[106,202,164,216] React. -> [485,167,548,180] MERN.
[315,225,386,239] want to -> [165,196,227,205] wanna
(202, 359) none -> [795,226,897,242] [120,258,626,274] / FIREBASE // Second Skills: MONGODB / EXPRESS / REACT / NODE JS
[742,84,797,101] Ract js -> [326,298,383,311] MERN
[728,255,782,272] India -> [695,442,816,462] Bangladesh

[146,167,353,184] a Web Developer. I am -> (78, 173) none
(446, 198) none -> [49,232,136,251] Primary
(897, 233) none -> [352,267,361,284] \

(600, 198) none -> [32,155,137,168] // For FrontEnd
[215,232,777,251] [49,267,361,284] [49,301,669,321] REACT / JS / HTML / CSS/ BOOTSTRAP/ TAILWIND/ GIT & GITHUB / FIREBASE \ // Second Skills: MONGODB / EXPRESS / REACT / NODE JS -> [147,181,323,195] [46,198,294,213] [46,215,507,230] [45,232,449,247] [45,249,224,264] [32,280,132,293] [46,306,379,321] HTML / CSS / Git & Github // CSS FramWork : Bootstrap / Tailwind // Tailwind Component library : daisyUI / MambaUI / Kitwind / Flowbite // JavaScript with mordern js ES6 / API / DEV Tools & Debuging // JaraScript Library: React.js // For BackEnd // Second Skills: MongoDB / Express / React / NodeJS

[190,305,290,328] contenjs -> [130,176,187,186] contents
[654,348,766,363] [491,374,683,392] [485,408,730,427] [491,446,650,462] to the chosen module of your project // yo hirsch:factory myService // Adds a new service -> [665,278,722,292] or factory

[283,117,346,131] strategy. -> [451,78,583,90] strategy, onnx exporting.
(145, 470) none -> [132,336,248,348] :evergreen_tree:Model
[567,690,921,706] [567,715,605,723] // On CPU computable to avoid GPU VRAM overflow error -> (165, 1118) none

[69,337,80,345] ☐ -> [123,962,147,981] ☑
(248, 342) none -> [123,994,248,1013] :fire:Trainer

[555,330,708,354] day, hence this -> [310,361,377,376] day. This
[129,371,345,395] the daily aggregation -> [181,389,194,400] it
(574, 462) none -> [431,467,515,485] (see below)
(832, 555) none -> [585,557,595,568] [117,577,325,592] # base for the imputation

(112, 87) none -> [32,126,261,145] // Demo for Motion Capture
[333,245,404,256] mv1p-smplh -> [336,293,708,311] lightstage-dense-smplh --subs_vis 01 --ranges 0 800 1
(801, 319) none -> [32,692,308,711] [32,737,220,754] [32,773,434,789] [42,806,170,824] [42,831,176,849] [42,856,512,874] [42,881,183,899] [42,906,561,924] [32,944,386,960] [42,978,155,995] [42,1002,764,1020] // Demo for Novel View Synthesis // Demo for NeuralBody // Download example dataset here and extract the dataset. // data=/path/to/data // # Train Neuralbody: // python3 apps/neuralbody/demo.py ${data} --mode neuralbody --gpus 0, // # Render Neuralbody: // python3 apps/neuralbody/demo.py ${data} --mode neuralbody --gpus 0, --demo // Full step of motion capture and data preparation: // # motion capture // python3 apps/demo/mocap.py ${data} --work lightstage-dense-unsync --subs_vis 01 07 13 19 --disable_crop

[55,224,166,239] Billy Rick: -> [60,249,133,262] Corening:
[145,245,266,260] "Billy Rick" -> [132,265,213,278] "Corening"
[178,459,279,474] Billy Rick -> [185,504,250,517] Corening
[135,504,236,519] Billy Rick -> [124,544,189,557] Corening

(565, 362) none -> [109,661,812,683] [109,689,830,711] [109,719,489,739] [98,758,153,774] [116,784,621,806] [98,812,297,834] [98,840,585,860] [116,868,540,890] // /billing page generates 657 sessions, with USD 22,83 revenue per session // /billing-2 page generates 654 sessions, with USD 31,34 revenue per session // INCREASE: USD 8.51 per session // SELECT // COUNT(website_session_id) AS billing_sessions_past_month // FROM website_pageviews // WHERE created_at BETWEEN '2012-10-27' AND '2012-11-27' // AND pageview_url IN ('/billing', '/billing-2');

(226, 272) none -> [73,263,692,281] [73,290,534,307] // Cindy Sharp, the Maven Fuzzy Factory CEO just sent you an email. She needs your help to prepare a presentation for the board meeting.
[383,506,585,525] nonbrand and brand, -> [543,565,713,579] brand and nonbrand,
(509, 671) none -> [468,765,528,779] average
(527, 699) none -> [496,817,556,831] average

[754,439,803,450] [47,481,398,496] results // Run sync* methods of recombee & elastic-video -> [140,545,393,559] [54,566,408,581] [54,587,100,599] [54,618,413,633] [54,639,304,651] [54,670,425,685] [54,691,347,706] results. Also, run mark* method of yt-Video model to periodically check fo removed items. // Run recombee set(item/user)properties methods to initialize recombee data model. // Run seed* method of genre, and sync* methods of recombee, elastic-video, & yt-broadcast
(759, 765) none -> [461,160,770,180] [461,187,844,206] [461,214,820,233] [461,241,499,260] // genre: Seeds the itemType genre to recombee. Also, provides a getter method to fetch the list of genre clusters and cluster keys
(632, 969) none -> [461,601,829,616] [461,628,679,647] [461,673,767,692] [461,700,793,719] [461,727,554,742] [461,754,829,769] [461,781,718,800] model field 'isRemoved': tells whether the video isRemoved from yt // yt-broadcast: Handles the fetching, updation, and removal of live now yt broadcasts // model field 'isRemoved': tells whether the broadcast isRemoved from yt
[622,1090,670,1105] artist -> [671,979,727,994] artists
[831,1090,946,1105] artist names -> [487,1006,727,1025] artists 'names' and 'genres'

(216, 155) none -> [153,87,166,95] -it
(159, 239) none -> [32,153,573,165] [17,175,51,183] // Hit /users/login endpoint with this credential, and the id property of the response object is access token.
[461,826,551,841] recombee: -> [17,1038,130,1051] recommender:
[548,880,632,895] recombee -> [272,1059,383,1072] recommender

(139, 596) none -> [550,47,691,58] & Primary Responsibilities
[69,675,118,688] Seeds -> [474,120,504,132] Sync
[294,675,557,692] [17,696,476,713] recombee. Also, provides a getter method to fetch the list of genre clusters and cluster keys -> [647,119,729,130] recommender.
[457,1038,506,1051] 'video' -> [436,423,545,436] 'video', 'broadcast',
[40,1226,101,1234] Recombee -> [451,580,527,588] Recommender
--
- [REQUIREMENT]: Reproduce each entry above exactly, keeping every character.

- [ANSWER]:
[106,202,164,216] React. -> [485,167,548,180] MERN.
[315,225,386,239] want to -> [165,196,227,205] wanna
(202, 359) none -> [795,226,897,242] [120,258,626,274] / FIREBASE // Second Skills: MONGODB / EXPRESS / REACT / NODE JS
[742,84,797,101] Ract js -> [326,298,383,311] MERN
[728,255,782,272] India -> [695,442,816,462] Bangladesh

[146,167,353,184] a Web Developer. I am -> (78, 173) none
(446, 198) none -> [49,232,136,251] Primary
(897, 233) none -> [352,267,361,284] \

(600, 198) none -> [32,155,137,168] // For FrontEnd
[215,232,777,251] [49,267,361,284] [49,301,669,321] REACT / JS / HTML / CSS/ BOOTSTRAP/ TAILWIND/ GIT & GITHUB / FIREBASE \ // Second Skills: MONGODB / EXPRESS / REACT / NODE JS -> [147,181,323,195] [46,198,294,213] [46,215,507,230] [45,232,449,247] [45,249,224,264] [32,280,132,293] [46,306,379,321] HTML / CSS / Git & Github // CSS FramWork : Bootstrap / Tailwind // Tailwind Component library : daisyUI / MambaUI / Kitwind / Flowbite // JavaScript with mordern js ES6 / API / DEV Tools & Debuging // JaraScript Library: React.js // For BackEnd // Second Skills: MongoDB / Express / React / NodeJS

[190,305,290,328] contenjs -> [130,176,187,186] contents
[654,348,766,363] [491,374,683,392] [485,408,730,427] [491,446,650,462] to the chosen module of your project // yo hirsch:factory myService // Adds a new service -> [665,278,722,292] or factory

[283,117,346,131] strategy. -> [451,78,583,90] strategy, onnx exporting.
(145, 470) none -> [132,336,248,348] :evergreen_tree:Model
[567,690,921,706] [567,715,605,723] // On CPU computable to avoid GPU VRAM overflow error -> (165, 1118) none

[69,337,80,345] ☐ -> [123,962,147,981] ☑
(248, 342) none -> [123,994,248,1013] :fire:Trainer

[555,330,708,354] day, hence this -> [310,361,377,376] day. This
[129,371,345,395] the daily aggregation -> [181,389,194,400] it
(574, 462) none -> [431,467,515,485] (see below)
(832, 555) none -> [585,557,595,568] [117,577,325,592] # base for the imputation

(112, 87) none -> [32,126,261,145] // Demo for Motion Capture
[333,245,404,256] mv1p-smplh -> [336,293,708,311] lightstage-dense-smplh --subs_vis 01 --ranges 0 800 1
(801, 319) none -> [32,692,308,711] [32,737,220,754] [32,773,434,789] [42,806,170,824] [42,831,176,849] [42,856,512,874] [42,881,183,899] [42,906,561,924] [32,944,386,960] [42,978,155,995] [42,1002,764,1020] // Demo for Novel View Synthesis // Demo for NeuralBody // Download example dataset here and extract the dataset. // data=/path/to/data // # Train Neuralbody: // python3 apps/neuralbody/demo.py ${data} --mode neuralbody --gpus 0, // # Render Neuralbody: // python3 apps/neuralbody/demo.py ${data} --mode neuralbody --gpus 0, --demo // Full step of motion capture and data preparation: // # motion capture // python3 apps/demo/mocap.py ${data} --work lightstage-dense-unsync --subs_vis 01 07 13 19 --disable_crop

[55,224,166,239] Billy Rick: -> [60,249,133,262] Corening:
[145,245,266,260] "Billy Rick" -> [132,265,213,278] "Corening"
[178,459,279,474] Billy Rick -> [185,504,250,517] Corening
[135,504,236,519] Billy Rick -> [124,544,189,557] Corening

(565, 362) none -> [109,661,812,683] [109,689,830,711] [109,719,489,739] [98,758,153,774] [116,784,621,806] [98,812,297,834] [98,840,585,860] [116,868,540,890] // /billing page generates 657 sessions, with USD 22,83 revenue per session // /billing-2 page generates 654 sessions, with USD 31,34 revenue per session // INCREASE: USD 8.51 per session // SELECT // COUNT(website_session_id) AS billing_sessions_past_month // FROM website_pageviews // WHERE created_at BETWEEN '2012-10-27' AND '2012-11-27' // AND pageview_url IN ('/billing', '/billing-2');

(226, 272) none -> [73,263,692,281] [73,290,534,307] // Cindy Sharp, the Maven Fuzzy Factory CEO just sent you an email. She needs your help to prepare a presentation for the board meeting.
[383,506,585,525] nonbrand and brand, -> [543,565,713,579] brand and nonbrand,
(509, 671) none -> [468,765,528,779] average
(527, 699) none -> [496,817,556,831] average

[754,439,803,450] [47,481,398,496] results // Run sync* methods of recombee & elastic-video -> [140,545,393,559] [54,566,408,581] [54,587,100,599] [54,618,413,633] [54,639,304,651] [54,670,425,685] [54,691,347,706] results. Also, run mark* method of yt-Video model to periodically check fo removed items. // Run recombee set(item/user)properties methods to initialize recombee data model. // Run seed* method of genre, and sync* methods of recombee, elastic-video, & yt-broadcast
(759, 765) none -> [461,160,770,180] [461,187,844,206] [461,214,820,233] [461,241,499,260] // genre: Seeds the itemType genre to recombee. Also, provides a getter method to fetch the list of genre clusters and cluster keys
(632, 969) none -> [461,601,829,616] [461,628,679,647] [461,673,767,692] [461,700,793,719] [461,727,554,742] [461,754,829,769] [461,781,718,800] model field 'isRemoved': tells whether the video isRemoved from yt // yt-broadcast: Handles the fetching, updation, and removal of live now yt broadcasts // model field 'isRemoved': tells whether the broadcast isRemoved from yt
[622,1090,670,1105] artist -> [671,979,727,994] artists
[831,1090,946,1105] artist names -> [487,1006,727,1025] artists 'names' and 'genres'

(216, 155) none -> [153,87,166,95] -it
(159, 239) none -> [32,153,573,165] [17,175,51,183] // Hit /users/login endpoint with this credential, and the id property of the response object is access token.
[461,826,551,841] recombee: -> [17,1038,130,1051] recommender:
[548,880,632,895] recombee -> [272,1059,383,1072] recommender

(139, 596) none -> [550,47,691,58] & Primary Responsibilities
[69,675,118,688] Seeds -> [474,120,504,132] Sync
[294,675,557,692] [17,696,476,713] recombee. Also, provides a getter method to fetch the list of genre clusters and cluster keys -> [647,119,729,130] recommender.
[457,1038,506,1051] 'video' -> [436,423,545,436] 'video', 'broadcast',
[40,1226,101,1234] Recombee -> [451,580,527,588] Recommender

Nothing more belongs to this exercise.